▼

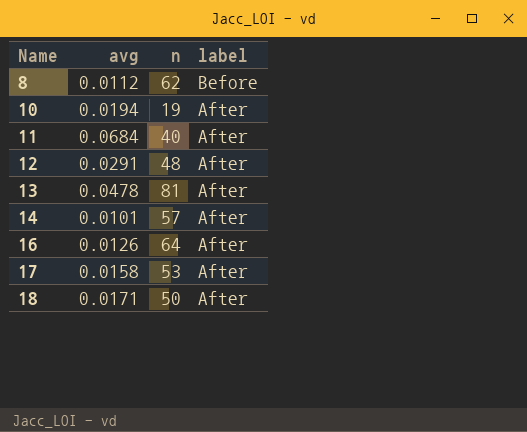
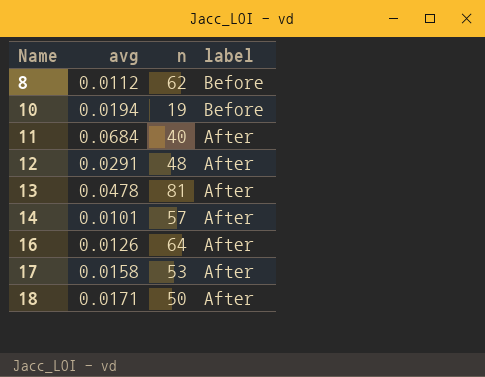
10 | label: After -> Before

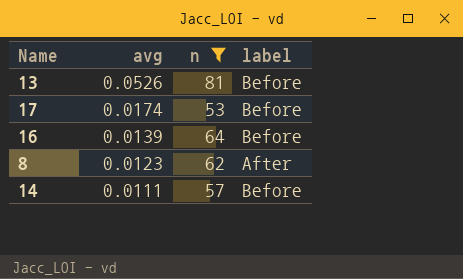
filter: none -> n >= 53
row order: Name ascending -> avg descending
13 | avg: 0.0478 -> 0.0526
13 | label: After -> Before
17 | avg: 0.0158 -> 0.0174
17 | label: After -> Before
16 | avg: 0.0126 -> 0.0139
16 | label: After -> Before
8 | avg: 0.0112 -> 0.0123
8 | label: Before -> After
14 | avg: 0.0101 -> 0.0111
14 | label: After -> Before

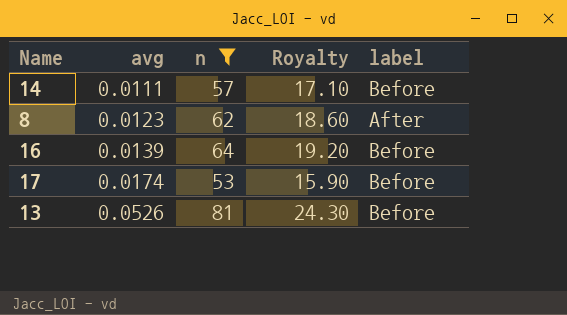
row order: avg descending -> avg ascending
column Royalty | formula: none -> [n] * 0.3

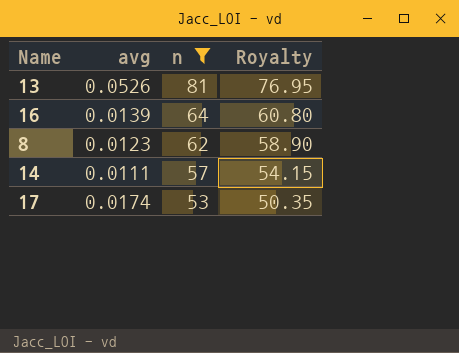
row order: avg ascending -> n descending
column label | position: 5 -> none
column Royalty | formula: [n] * 0.3 -> [n] * 0.95

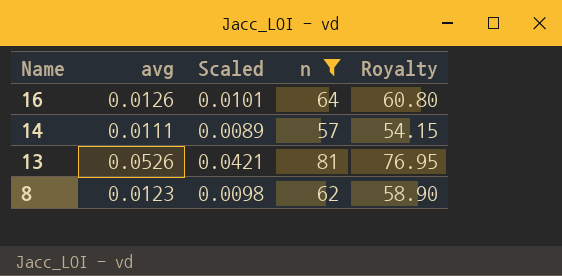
row order: n descending -> Name descending
column Scaled | formula: none -> [avg] * 0.8
row 17: 0.0174 | 53 | 50.35 -> none
16 | avg: 0.0139 -> 0.0126

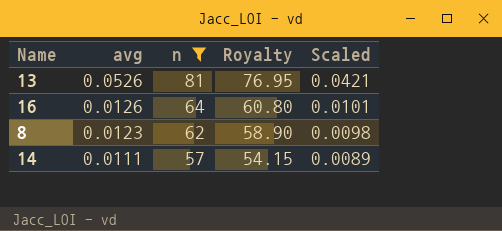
row order: Name descending -> avg descending
column Scaled | position: 3 -> 5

▲

• PROBLEM DESCRIPTION: Only lines with the string "Royalty" are wanted; please find each one in the listing and copy it.

• OUTPUT BELOW:
column Royalty | formula: none -> [n] * 0.3
column Royalty | formula: [n] * 0.3 -> [n] * 0.95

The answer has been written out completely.